Creación del archivo .pfx
openssl pkcs12 -inkey server.key -in server.crt -export -out server.pfx
Cuando este comando es ejecutado solicitará una contraseña para ser exportado, es muy importante recordar la contraseña que se ingrese, ya que IIS la solicitará a la hora de ser importada.
Configuración del administrador de certificados de usuario
Una vez en el administrador de certificados de usuario se debe seguir la ruta:
Personal → Certificados
En certificados se debe hacer click derecho y seleccionar «todas las tareas o all tasks» e importar los siguientes archivos de la carpeta que se creó al inicio:
- rootCA.pem
- server.pfx
Luego dentro del mismo administrador de certificados de usuario de debe localizar la carpeta «Trusted Root Certification Authorities» y realizar los mismos pasos que se hicieron anteriormente, es decir:
certificados → click derecho → todas las tareas o all tasks e importar el archivo rootCA.pem.
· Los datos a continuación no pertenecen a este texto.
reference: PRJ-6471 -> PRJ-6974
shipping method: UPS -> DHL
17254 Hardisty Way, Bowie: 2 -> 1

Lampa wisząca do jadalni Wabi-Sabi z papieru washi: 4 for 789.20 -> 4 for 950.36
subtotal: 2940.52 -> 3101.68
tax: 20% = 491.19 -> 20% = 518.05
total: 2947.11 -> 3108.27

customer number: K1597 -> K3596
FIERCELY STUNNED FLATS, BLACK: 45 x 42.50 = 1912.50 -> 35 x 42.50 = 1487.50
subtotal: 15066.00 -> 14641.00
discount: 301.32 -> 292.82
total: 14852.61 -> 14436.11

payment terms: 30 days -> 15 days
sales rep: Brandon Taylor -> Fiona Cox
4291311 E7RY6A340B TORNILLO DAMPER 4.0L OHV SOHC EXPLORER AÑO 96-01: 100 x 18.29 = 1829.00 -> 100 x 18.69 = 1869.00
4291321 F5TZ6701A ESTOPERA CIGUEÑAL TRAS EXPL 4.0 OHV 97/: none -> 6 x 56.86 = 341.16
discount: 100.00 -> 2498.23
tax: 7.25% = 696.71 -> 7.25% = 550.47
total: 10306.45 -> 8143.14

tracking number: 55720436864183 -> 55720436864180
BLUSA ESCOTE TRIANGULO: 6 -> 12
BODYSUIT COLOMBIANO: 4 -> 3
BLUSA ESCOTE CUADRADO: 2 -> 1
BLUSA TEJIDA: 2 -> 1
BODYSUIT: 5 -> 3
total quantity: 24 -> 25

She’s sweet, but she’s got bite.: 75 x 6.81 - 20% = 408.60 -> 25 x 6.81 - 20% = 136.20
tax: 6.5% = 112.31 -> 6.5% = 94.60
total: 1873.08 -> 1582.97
Al importar el archivo anterior aparecerá una ventana de advertencia, a la cual se le debe dar que «SÍ»
Importando el certificado SSL a IIS
El primer paso es abrir IIS y seleccionar la opción de los certificados del servidor.
Luego en la parte derecha seleccionar «importar».
Luego aparecerá una ventana en la que hay que buscar el archivo .pfx que se creó anteriormente, además de la contraseña que se le asignó al archivo. Los últimos campos se pueden dejar con los valores por defecto.
Una vez importado el certificado de seguridad se debe seleccionar el sitio web al que se le instalará el certificado, para luego seleccionar la opción de bindings, tal y como se muestra en seguida:
Ya estando en «bindings» se deben colocar algunos datos y seleccionar el certificado SSL que se creó.
Es importante colocar en tipo HTTPS y colocar la URL del sitio web en el Host Name. Y ya con esto el certificado estaría instalado correctamente y puede ser probado en cualquier navegador.
En este caso se utilizó Firefox Developer Edition en su versión 84.0b8, navegador que se debe configurar para evitar las advertencias de sitio no seguro.
Configurando Firefox
Para permitir el certificado creado dentro del navegador se debe seguir la siguiente ruta:
menú → opciones → seguridad y privacidad → ver certificados
Luego se abrirá una ventana que es el administrador de certificados y bajo la pestaña de «Authorities» se debe importar el archivo rootCA.pem.
Finalmente aparecerá la siguiente ventana en la que se debe marcar la primera opción:
Y eso sería todo. En navegadores basados en Chromium podría presentar advertencias sobre el certificado, pero solventar ese problema quedaría para otro post.